I Licaones (licaoni) sono animali in estinzione (“Li hanno mangiati quasi tutti i cinesi”, scherza Mauro Ottolini con Francesco Bearzatti) ma praticano musica onnivora e divertente, deliziando il pubblico de La Tenda a Modena per Crossroads 2024 con un jazz che non è nemmeno più tale, si tinge di mille altri colori. Una sezione fiati di se stessa che gorgoglia e stantuffa, sostenuta dal lavorio magistrale di Oscar Marchioni all’organo hammond e di Paolo Mappa alla batteria, mentre i quattro musicisti si scambiano i ruoli, si rincorrono gioiosamente sul palco tra boogaloo e swing, funk e slow blues, lounge jazz e reminescenze di colonne sonore di geniali italiani da Armando Trovajoli a Piero Umiliani.
Una serata che, visto il livello di intimità con un pubblico non foltissimo ma partecipe, diventa presto caratterizzata da continue gag e scambi verbali tra Ottolini e Bearzatti, nuova coppia comica che però non perde un colpo quando si tratta di ricamare grande musica. Insomma, si scherza e si cucina, cioè si prepara un menu gustoso con ottimi ingredienti. E il pubblico gradisce, ride, batte le mani a tempo, canta.
Un concetto di musica che richiama l’attitudine dei Blues Brothers come i club fumosi di Harlem o i telefilm di Batman, sferzate di ironia e di giocosità mentre i quattro sciorinano con perizia suoni pimpanti e variopinti . Il trombone di Ottolini e il sax di Bearzatti pompano con energia, come ciclisti gregari in fuga (per dirla con il poeta) ma i titolari degli strumenti scatteggiano e gorgheggiano pure, in accompagnamento swingante e funkevole al punto giusto.
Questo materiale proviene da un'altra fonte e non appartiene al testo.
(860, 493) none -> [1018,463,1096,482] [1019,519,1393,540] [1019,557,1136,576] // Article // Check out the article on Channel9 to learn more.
Snocciolano i brani del loro ultimo album Licaones III (Mr Frank, Conchigliones) che rivisita in maniera smagliante grandi classici tra soul e jazz, blues, ritmi latini e melodie evocative.
L’organista Oscar Marchioni è per noi la sorpresa della serata. Un prestigiatore che trae meraviglie dall’hammond, sia quando fa le parti del basso funk, sia quando si produce in svisate e cavalcate degne di Jimmy Smith e Brian Auger. Lo strumento del resto ha sonorità che rappresentano quelle di un’intera orchestra e il sound si tinge di mille variazioni ritmiche e di colori che, a tratti, esplodono quando si innalza il livello del groove.
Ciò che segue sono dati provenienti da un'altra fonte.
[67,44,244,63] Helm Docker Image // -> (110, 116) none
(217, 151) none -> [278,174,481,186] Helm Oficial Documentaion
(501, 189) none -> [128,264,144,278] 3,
Sul palco, Bearzatti e Ottolini alternano clownerie (esilarante la scenetta in cui “richiamano in vita” un grande artista soul per cantare un brano) e fughe sonore in avanti, indietro, in tutte le direzioni possibili. Budda è fonte inesauribile di ritmo, piatteggia e tambureggia a dovere. Licaones è una band coesa in cui gli assoli sono al servizio della musica collettiva, come deve essere.
Insomma, due ore e passa di musica fluida e solida in cui i Licaones esplorano tutto lo spettro sonoro possibile. Finale strepitoso con un pezzo ispirato al grande James Brown che esalta tutte le capacità dei quattro, il loro essere gruppo nel vero senso della parola, un brano con cui si fa fatica a rimanere sulla sedia. E nel bis, le eterne melodie dei Beatles, funzionali a combattere il logorio della vita moderna come poche, tra Ticket to Ride ed Hey Jude che suscitano inevitabili cori ed ovazioni. Un concept musicale divertente ed intelligente, i Licaones minacciati dall’estinzione fuggono da una giungla sonora sempre più plastificata e senz’anima, proponendo il Grande Verbo del ritmo e dell’anima.